Devin Keane is co-founder and COO of Gratitude Plus, a wellness platform he helped build after his own experiences with depression and loneliness. His co-founder, Daniel Shaffer, started the company after losing his mother. Together they built something they wished had existed when they needed it most.
“Leaders should talk about the things they do for their mental health as a strength, not something to hide. Too often, we assume successful people were just built differently. The reality is that everyone goes through ups and downs. The more leaders are honest about the tools and habits that help them, the easier it becomes for everyone else to do the same.”

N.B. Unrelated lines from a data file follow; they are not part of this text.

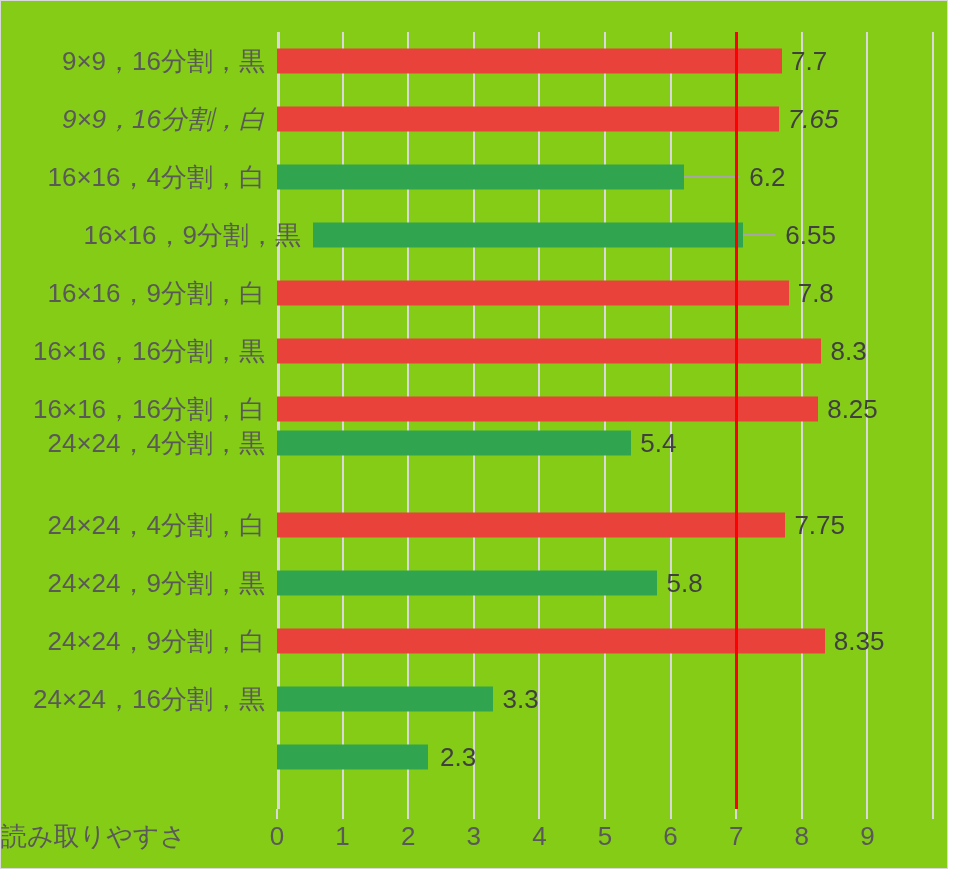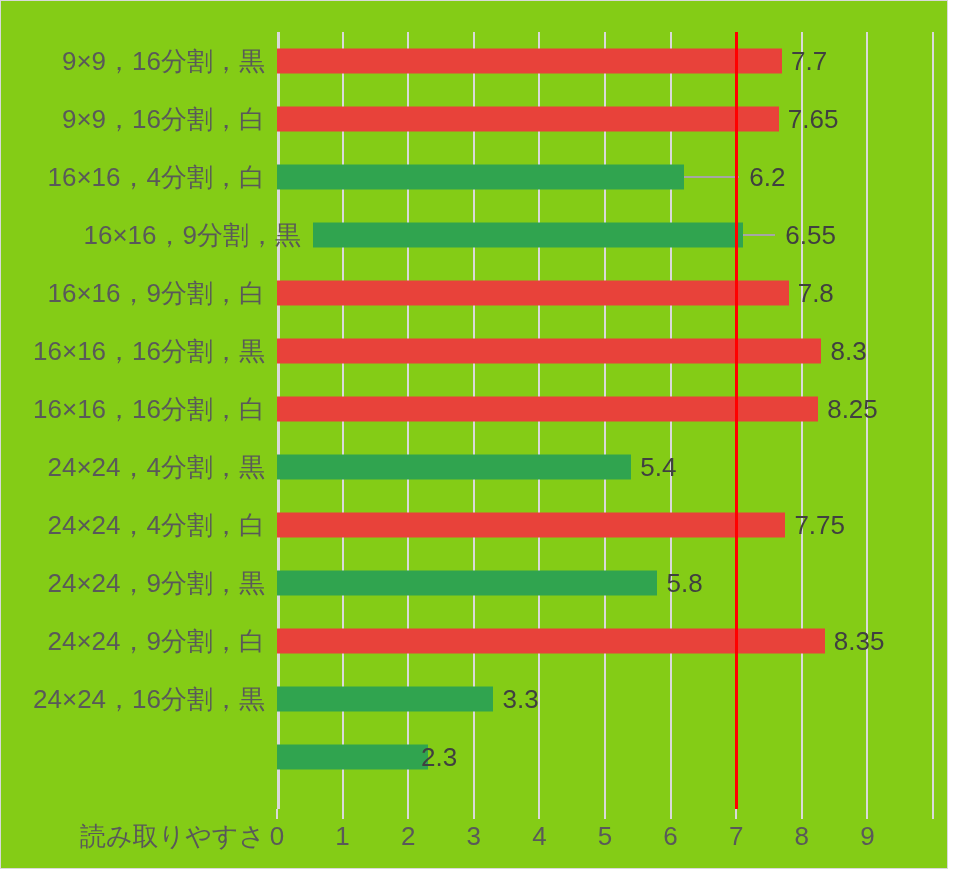--- a/index.html
+++ b/index.html
@@ -155,7 +155,7 @@
           <div class="bar red" title="7.7" style="width: 505.12px;"></div>
           <div class="val-label" style="left: 514.12px;">7.7</div>
         </div>
-        <div class="row" style="top: 58px;">
+        <div class="row" style="top: 58px; font-style: italic;">
           <div class="cat-label">9×9，16分割，白</div>
           <div class="bar red" title="7.65" style="width: 501.84px;"></div>
           <div class="val-label" style="left: 510.84px;">7.65</div>

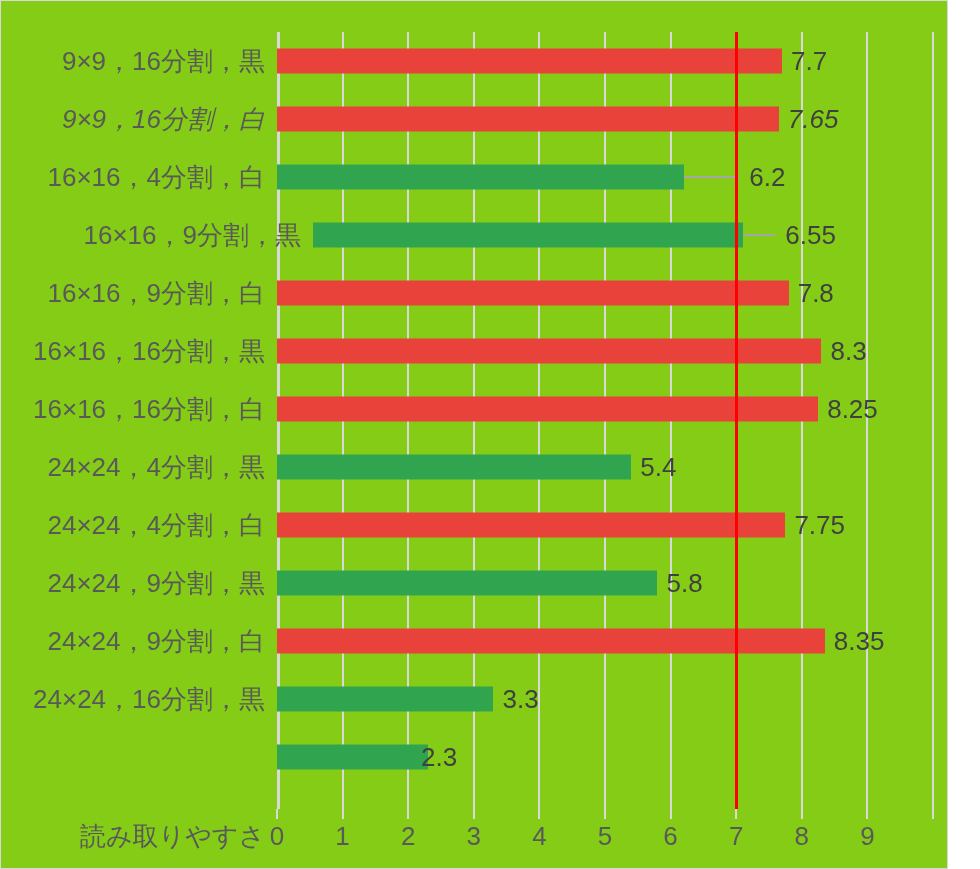--- a/index.html
+++ b/index.html
@@ -187,7 +187,7 @@
           <div class="bar red" title="8.25" style="width: 541.2px;"></div>
           <div class="val-label" style="left: 550.2px;">8.25</div>
         </div>
-        <div class="row" style="top: 406px; padding-left: 40px;">
+        <div class="row" style="top: 382px; padding-left: 40px;">
           <div class="cat-label">24×24，4分割，黒</div>
           <div class="bar green" title="5.4" style="width: 354.24px;"></div>
           <div class="val-label" style="left: 363.24px;">5.4</div>

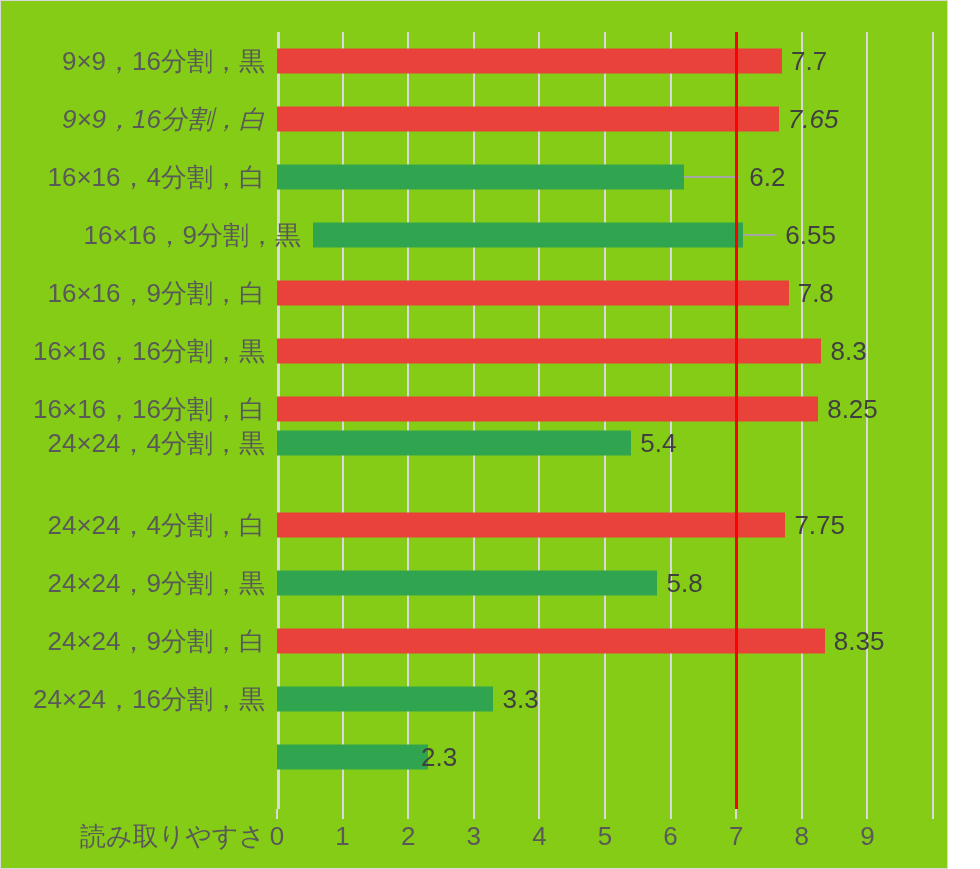--- a/index.html
+++ b/index.html
@@ -214,7 +214,7 @@
         </div>
         <div class="row" style="top: 696px;">
           <div class="bar green" title="2.3" style="width: 150.88px;"></div>
-          <div class="val-label" style="left: 144px;">2.3</div>
+          <div class="val-label" style="left: 163px;">2.3</div>
         </div>
       </div>
     <div class="threshold-line" id="threshold" style="left: 458.2px; background: rgb(255, 0, 0);"></div>

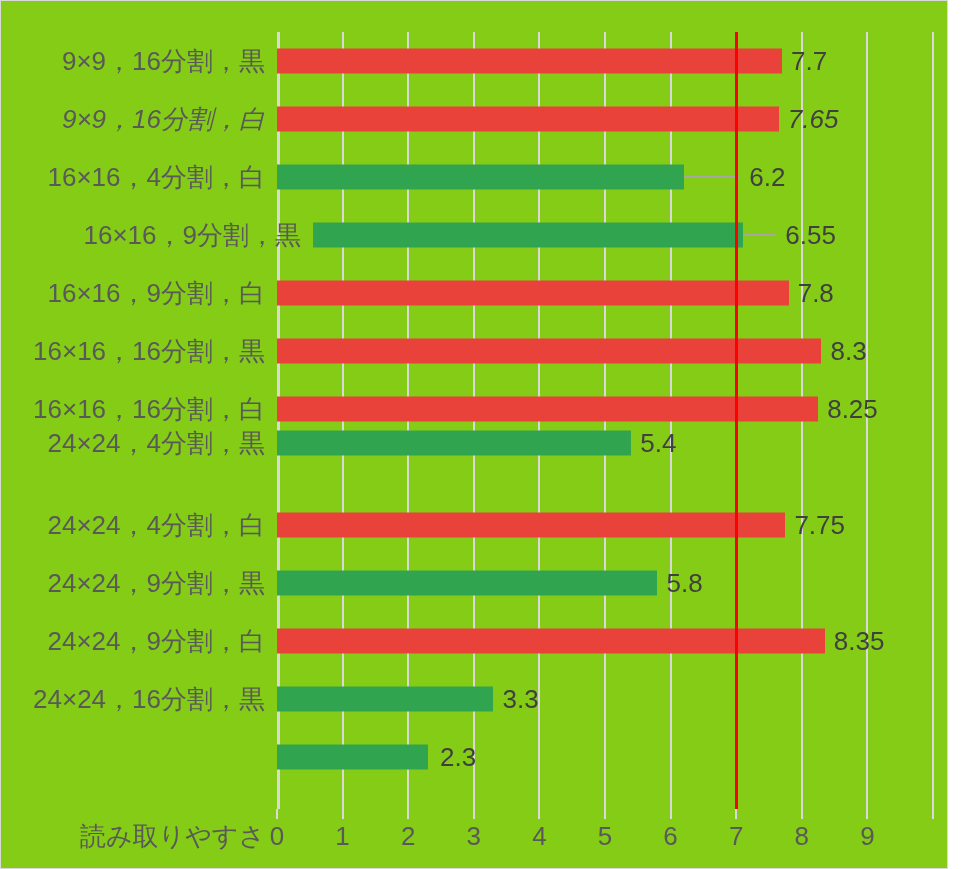--- a/index.html
+++ b/index.html
@@ -124,7 +124,7 @@
     left: 0px;
     top: 818px;
     width: 264px;
-    text-align: right;
+    text-align: left;
     font-size: 26px;
     color: #595959;
     white-space: nowrap;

Dietrich is direct about where the problem lives. “If an entire team is burned out, that is not a problem with the meditation app. That is likely a prioritization, staffing, communication or leadership problem, or all of the above,” she says. The best workplaces, she adds, will not be the ones with the flashiest benefits. They will be the ones where people know what matters, feel respected and are not expected to sacrifice their well-being to prove their commitment.
Where to start
This is not about fixing everything. It is about starting somewhere, and doing it now. Every contributor offered one thing you can do today. Here is what they said.
Gini Dietrich, Spin Sucks: Build practices before you are in crisis. Protect your sleep. Move your body. Have people who will tell you the truth. And separate your work performance from your value as a human being. That part is hard. It matters most.
Courtney Geduldig, VantageRoad Partners: Shift from time management to energy management. If something depletes you, delete it from your calendar. Surround yourself with people who make your day feel full, not just busy.
Brandi L. Holder, leadership coach: Stop treating recovery as something you earn after pushing hard enough. A vacation cannot undo a year of chronic stress. Build small moments into ordinary days: a 10-minute walk, music, laughter, time outside. Research from Case Western Reserve University shows these are not suggestions. They are measurable tools that help the body move out of the stress response.
And if you lead a team, start there too. Talk openly about what helps you. Not as a confession but as a signal that it is safe for others to do the same. Find the person who seems off today and ask something specific. Not how are you doing. Try asking: what do you need this week?
Niharika Shah puts it simply: wake up and go to bed with a smile. After a hard day it takes real effort. That small act, she says, changes everything.
NAMI’s StigmaFree Workplace Initiative has free tools to help any organization start this work. The first step costs nothing.
Mental Health Awareness Month is over. The people carrying this weight are not. Awareness without action is just noise. I have built enough campaigns to know that. So let us start normalizing these conversations every day, not just in May. Think of one person who always says they are fine. Reach out and ask: what do you need this week?